It is well recognised that males tend to use violent means of both suicide and DSH more often than do females. Greater suicidal intent, aggression, knowledge regarding violent means and less concern about bodily disfigurement, are all likely explanations for the excess of violent suicide in males."

Bottom line: There is no "middle ground" for men (hurting yourself to call for attention is not an option), so they tend to just go straight for suicide (as they are more "hopeless" in trying to find help, while women tend to first hurt themselves and then hopefully get helped. Given male suicide rate IS higher, it seems like oftentimes women DO get helped.

That willnever happen for me unfortunatly.
 
I don't know the statistics for adults, but for adolescents, girls actually attempt suicide more often. They just tend to use pills or other less reliable methods so the suicide isn't "successful." Boys tend to shoot themselves and that's kind of hard to fuck up so the suicide rate is higher even though the attempt rate is lower.

link?
edit: nvm

doesnt explain the insanely high rates in my country when its near impossible to get your hands on a gun
im not sure what "violent methods" indicates specifically
 
Sorry I'm using a press release, but I guess this is close enough I reckon to merit a glance:

CALM chief executive Jane Powell says: “Our research shows that thinking about suicide is more common than we realise, and that men and women are almost equally liable to feel suicidal. What is significant is that more men actually go on to take their lives[iii].”

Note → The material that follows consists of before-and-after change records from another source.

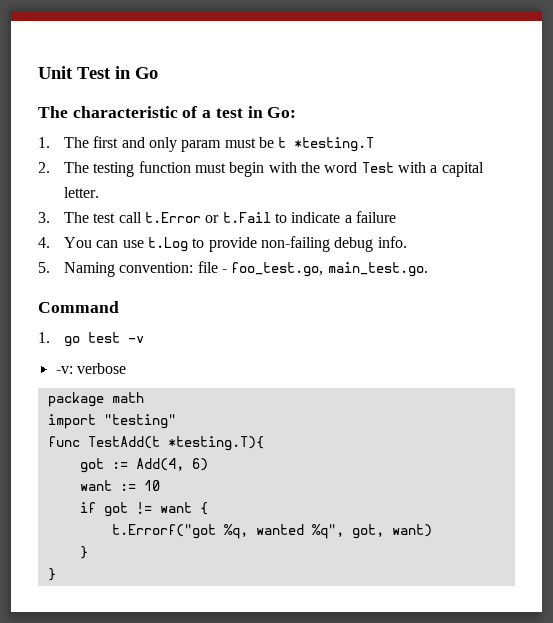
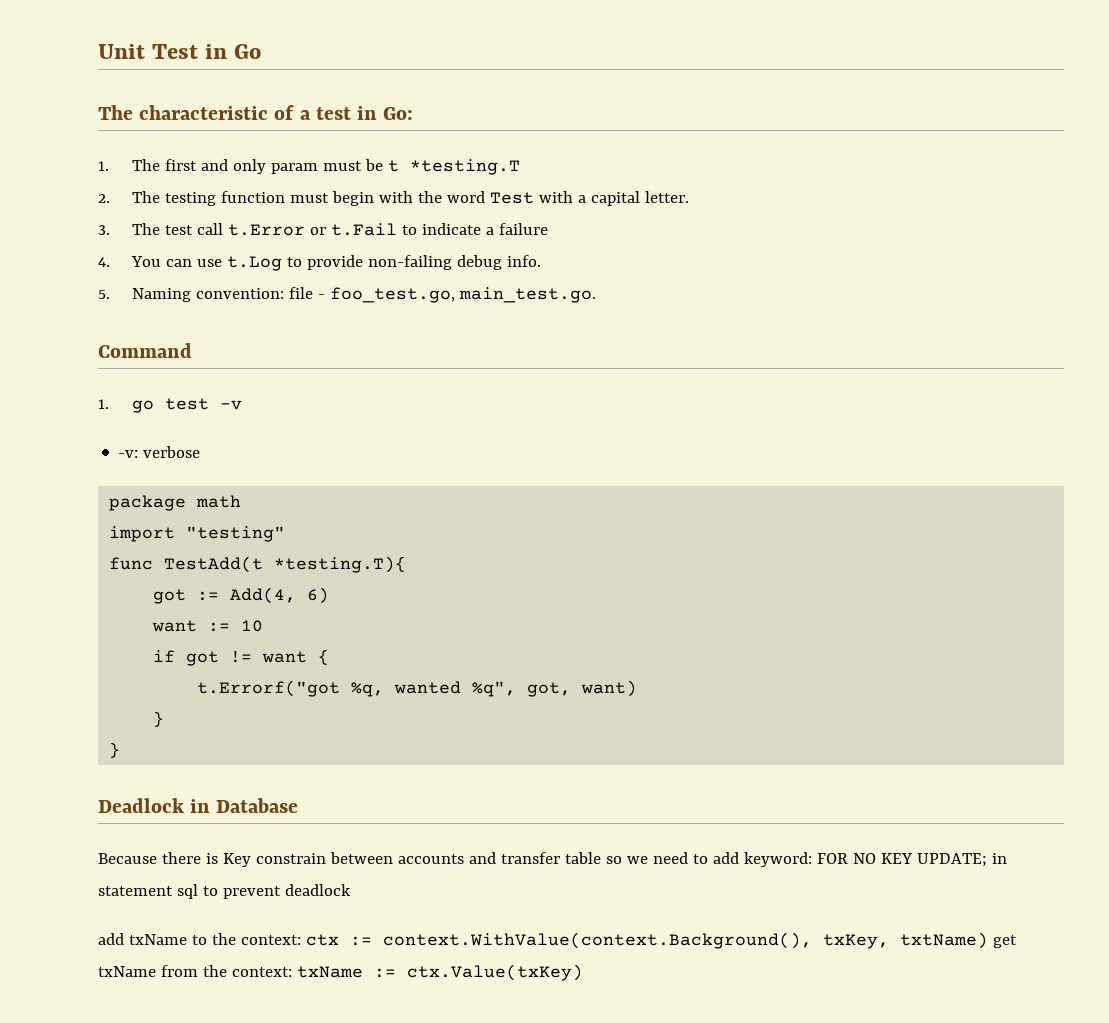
+ Deadlock in Database
+ Because there is Key constrain between accounts and transfer table so we need to add keyword: FOR NO KEY UPDATE; in statement sql to prevent deadlock
+ add txName to the context: ctx := context.WithValue(context.Background(), txKey, txtName) get txName from the context: txName := ctx.Value(txKey)

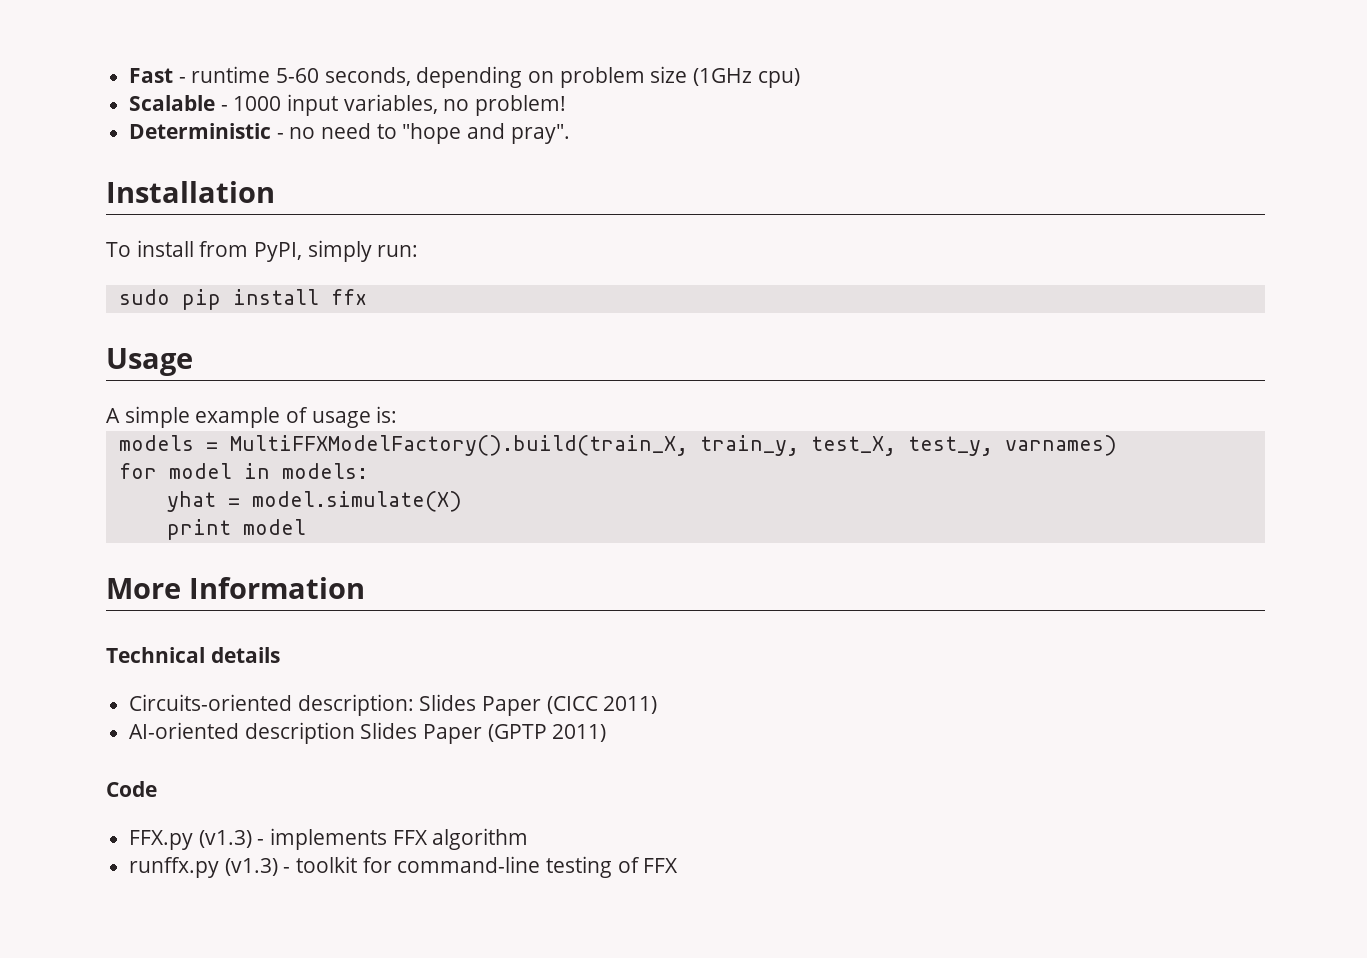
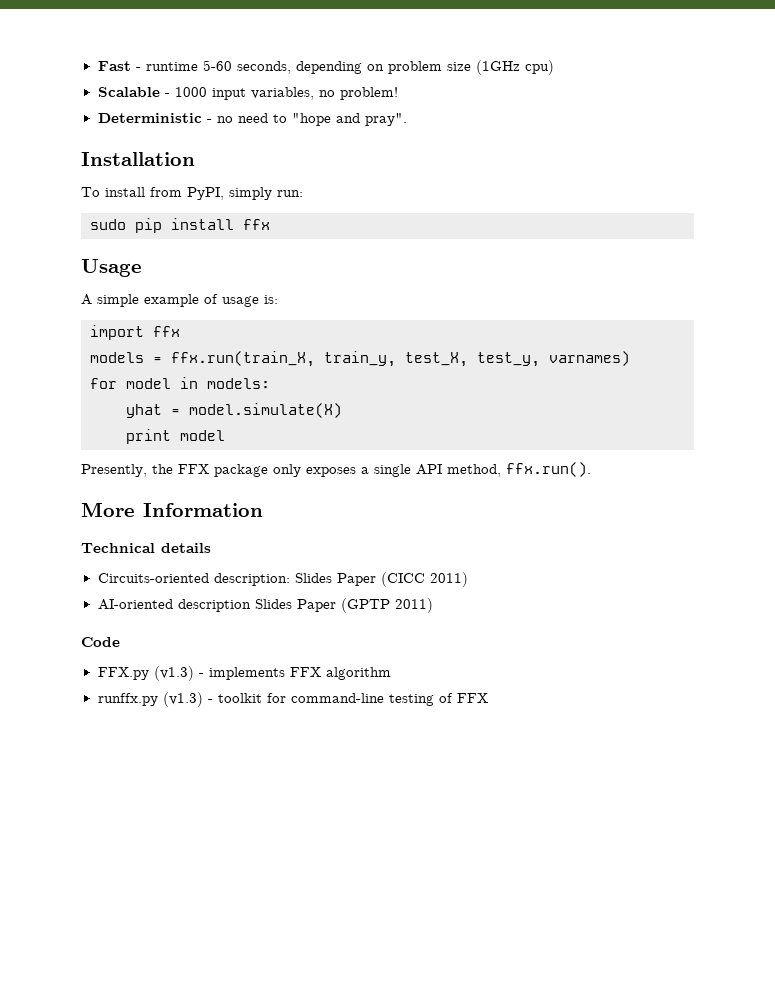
+ import ffx
- models = MultiFFXModelFactory().build(train_X, train_y, test_X, test_y, varnames)
+ models = ffx.run(train_X, train_y, test_X, test_y, varnames)
+ Presently, the FFX package only exposes a single API method, ffx.run().

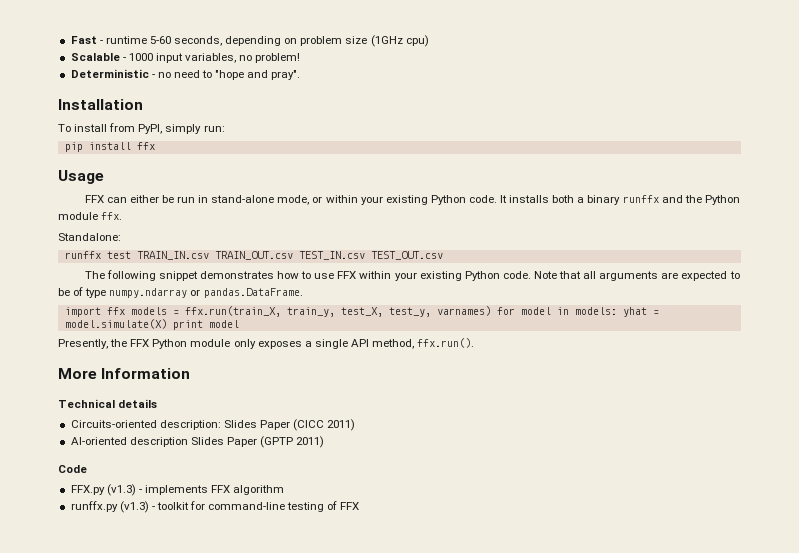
- sudo pip install ffx
+ pip install ffx
- A simple example of usage is:
+ FFX can either be run in stand-alone mode, or within your existing Python code. It installs both a binary runffx and the Python module ffx.
+ Standalone:
+ runffx test TRAIN_IN.csv TRAIN_OUT.csv TEST_IN.csv TEST_OUT.csv
+ The following snippet demonstrates how to use FFX within your existing Python code. Note that all arguments are expected to be of type numpy.ndarray or pandas.DataFrame.
- import ffx
- models = ffx.run(train_X, train_y, test_X, test_y, varnames)
- for model in models:
- yhat = model.simulate(X)
- print model
+ import ffx models = ffx.run(train_X, train_y, test_X, test_y, varnames) for model in models: yhat = model.simulate(X) print model
- Presently, the FFX package only exposes a single API method, ffx.run().
+ Presently, the FFX Python module only exposes a single API method, ffx.run().

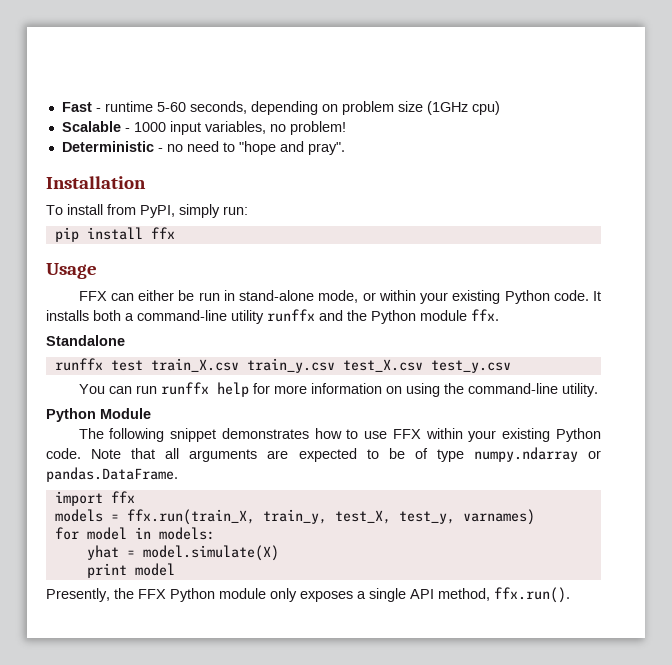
- It installs both a binary runffx and the Python module ffx.
+ It installs both a command-line utility runffx and the Python module ffx.
- Standalone:
+ Standalone
- runffx test TRAIN_IN.csv TRAIN_OUT.csv TEST_IN.csv TEST_OUT.csv
+ runffx test train_X.csv train_y.csv test_X.csv test_y.csv
+ You can run runffx help for more information on using the command-line utility.
+ Python Module
- import ffx models = ffx.run(train_X, train_y, test_X, test_y, varnames) for model in models: yhat = model.simulate(X) print model
+ import ffx
+ models = ffx.run(train_X, train_y, test_X, test_y, varnames)
+ for model in models:
+ yhat = model.simulate(X)
+ print model
- More Information
- Technical details
- Circuits-oriented description: Slides Paper (CICC 2011)
- AI-oriented description Slides Paper (GPTP 2011)
- Code
- FFX.py (v1.3) - implements FFX algorithm
- runffx.py (v1.3) - toolkit for command-line testing of FFX

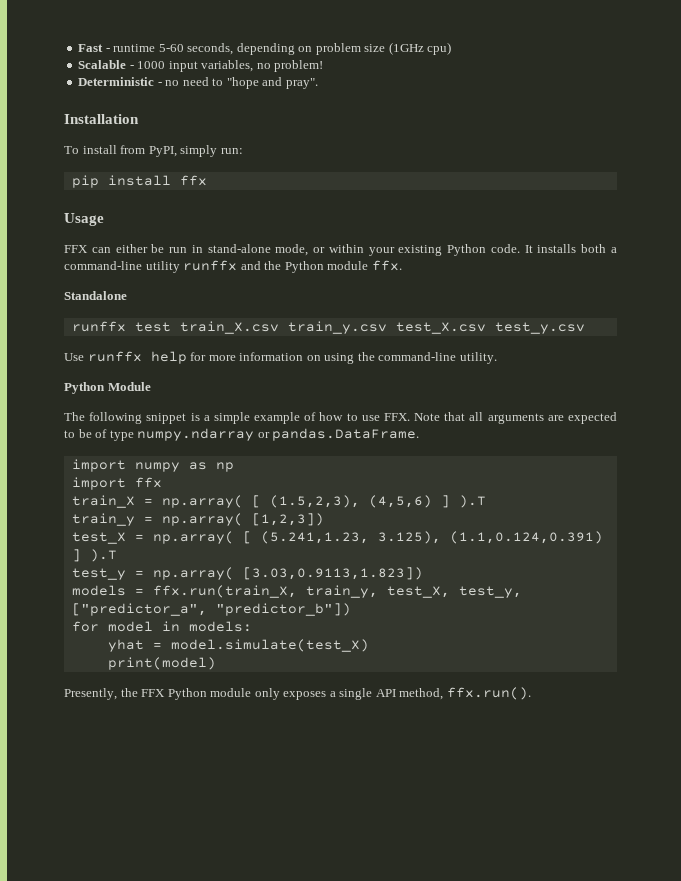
- You can run runffx help for more information on using the command-line utility.
+ Use runffx help for more information on using the command-line utility.
- The following snippet demonstrates how to use FFX within your existing Python code. Note that all arguments are expected to be of type numpy.ndarray or pandas.DataFrame.
+ The following snippet is a simple example of how to use FFX. Note that all arguments are expected to be of type numpy.ndarray or pandas.DataFrame.
+ import numpy as np
  import ffx
+ train_X = np.array( [ (1.5,2,3), (4,5,6) ] ).T
+ train_y = np.array( [1,2,3])
+ test_X = np.array( [ (5.241,1.23, 3.125), (1.1,0.124,0.391) ] ).T
+ test_y = np.array( [3.03,0.9113,1.823])
- models = ffx.run(train_X, train_y, test_X, test_y, varnames)
+ models = ffx.run(train_X, train_y, test_X, test_y, ["predictor_a", "predictor_b"])
- yhat = model.simulate(X)
- print model
+ yhat = model.simulate(test_X)
+ print(model)

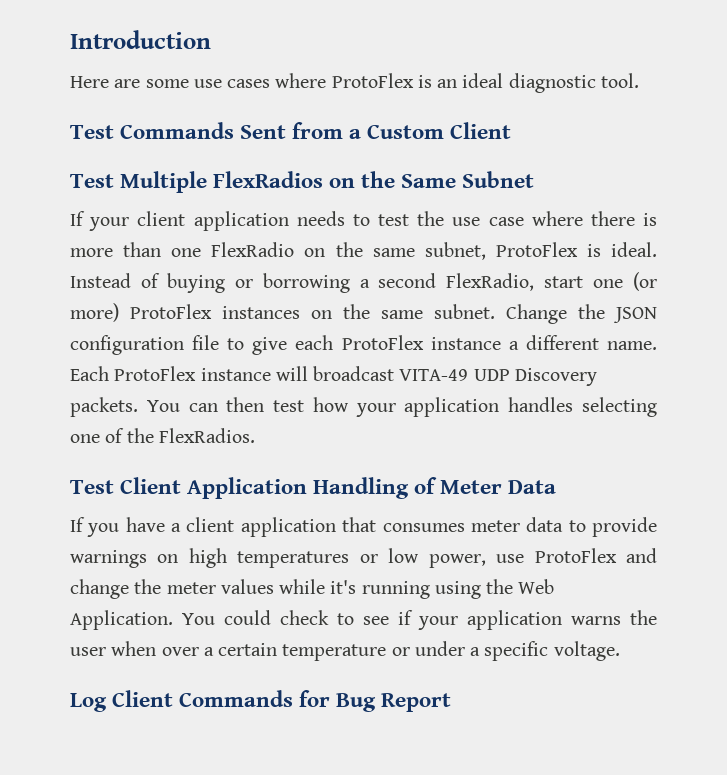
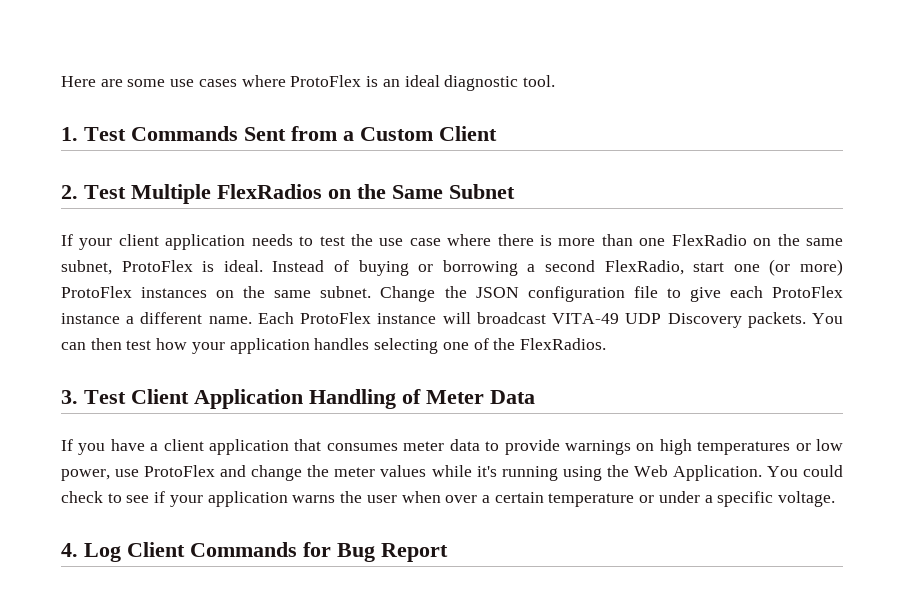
- Introduction
- Test Commands Sent from a Custom Client
+ 1. Test Commands Sent from a Custom Client
- Test Multiple FlexRadios on the Same Subnet
+ 2. Test Multiple FlexRadios on the Same Subnet
- Test Client Application Handling of Meter Data
+ 3. Test Client Application Handling of Meter Data
- Log Client Commands for Bug Report
+ 4. Log Client Commands for Bug Report

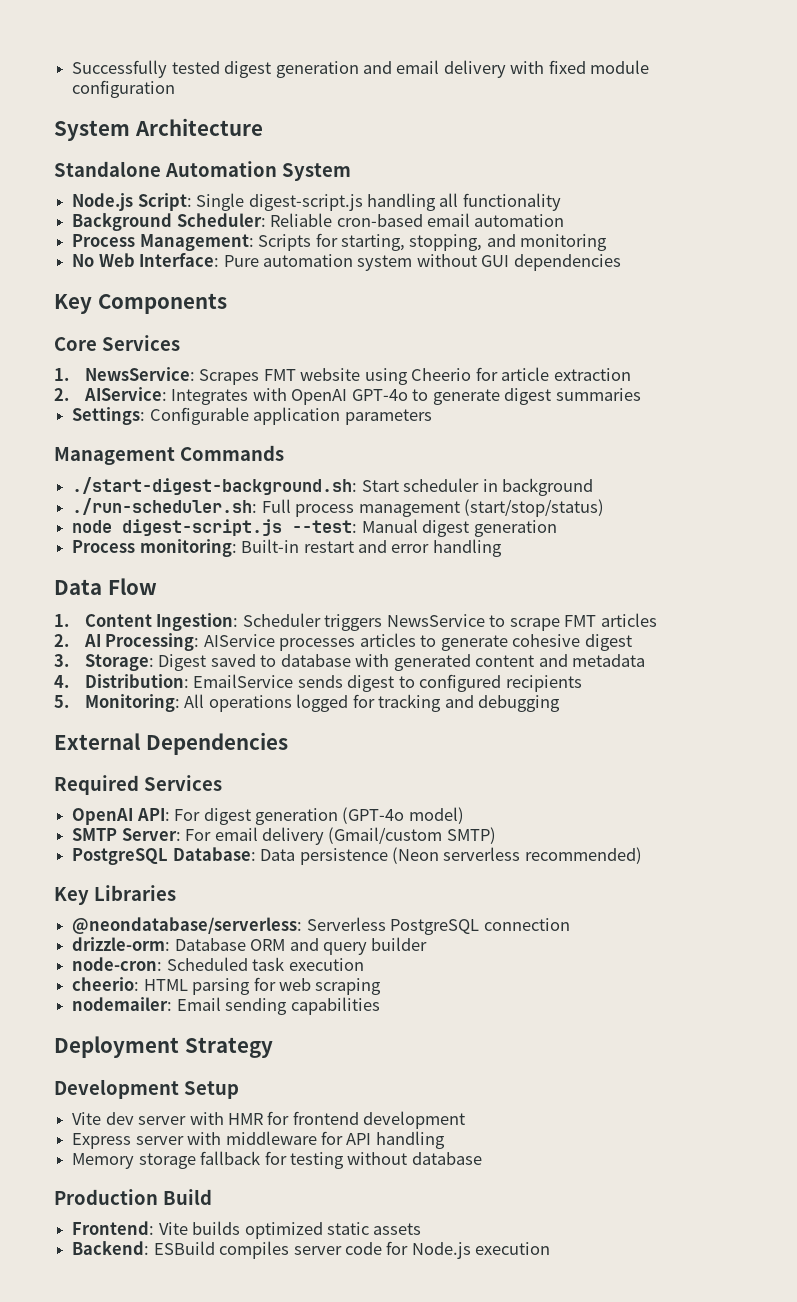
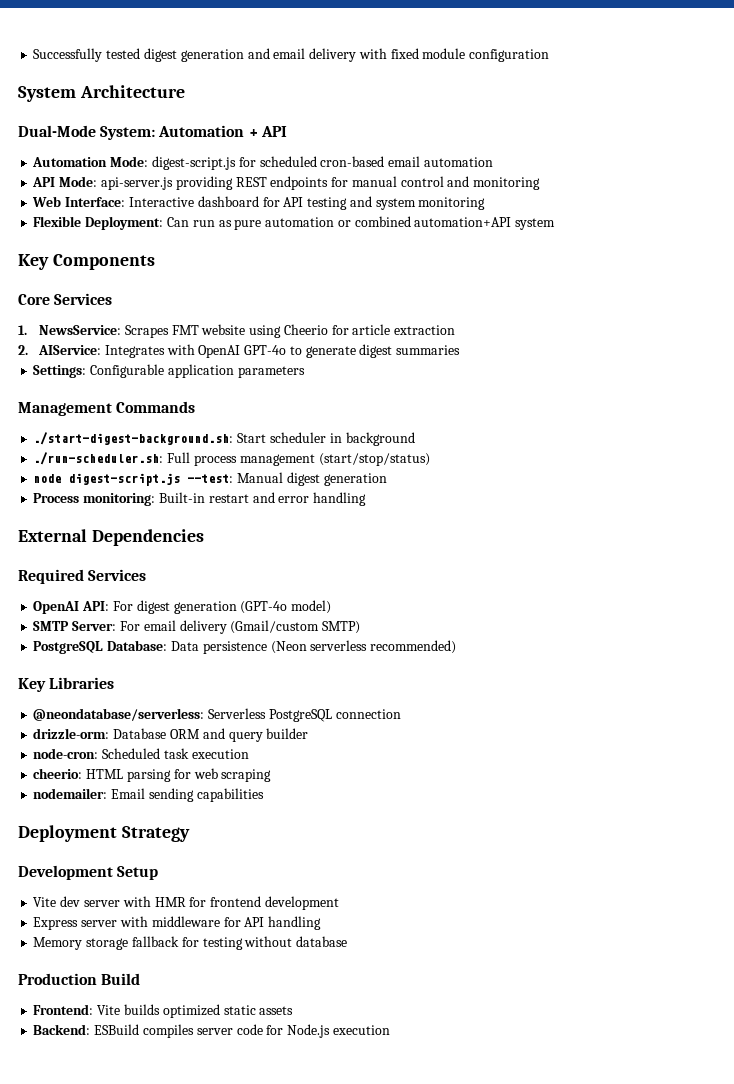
- Standalone Automation System
- Node.js Script: Single digest-script.js handling all functionality
- Background Scheduler: Reliable cron-based email automation
- Process Management: Scripts for starting, stopping, and monitoring
+ Dual-Mode System: Automation + API
+ Automation Mode: digest-script.js for scheduled cron-based email automation
+ API Mode: api-server.js providing REST endpoints for manual control and monitoring
- No Web Interface: Pure automation system without GUI dependencies
+ Web Interface: Interactive dashboard for API testing and system monitoring
+ Flexible Deployment: Can run as pure automation or combined automation+API system
- Data Flow
- 1. Content Ingestion: Scheduler triggers NewsService to scrape FMT articles
- 2. AI Processing: AIService processes articles to generate cohesive digest
- 3. Storage: Digest saved to database with generated content and metadata
- 4. Distribution: EmailService sends digest to configured recipients
- 5. Monitoring: All operations logged for tracking and debugging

Of those who have considered suicide, 53% state that they have thought about it fairly or very seriously, with women (28 percent) more likely to have suicidal thoughts than men (22 percent). However, statistics show that three times as many men as women take their own lives each year.[iv]

The Office for National Statistics figures show that 4,517 people took their lives in England and Wales in 2010 of whom a staggering 75.5 percent (3,411) were men.

Powell continues: “This survey debunks the myth that suicide is only caused by mental illness. Any of us can feel suicidal at some time in our life, but not everyone is able to seek help. What is striking is that even though women are more likely to consider suicide, men find it so much harder to seek help when they hit rock bottom. Gender is the biggest single factor in suicide, so any prevention policy must have gender at its heart.”

more at the link.
 
That willnever happen for me unfortunatly.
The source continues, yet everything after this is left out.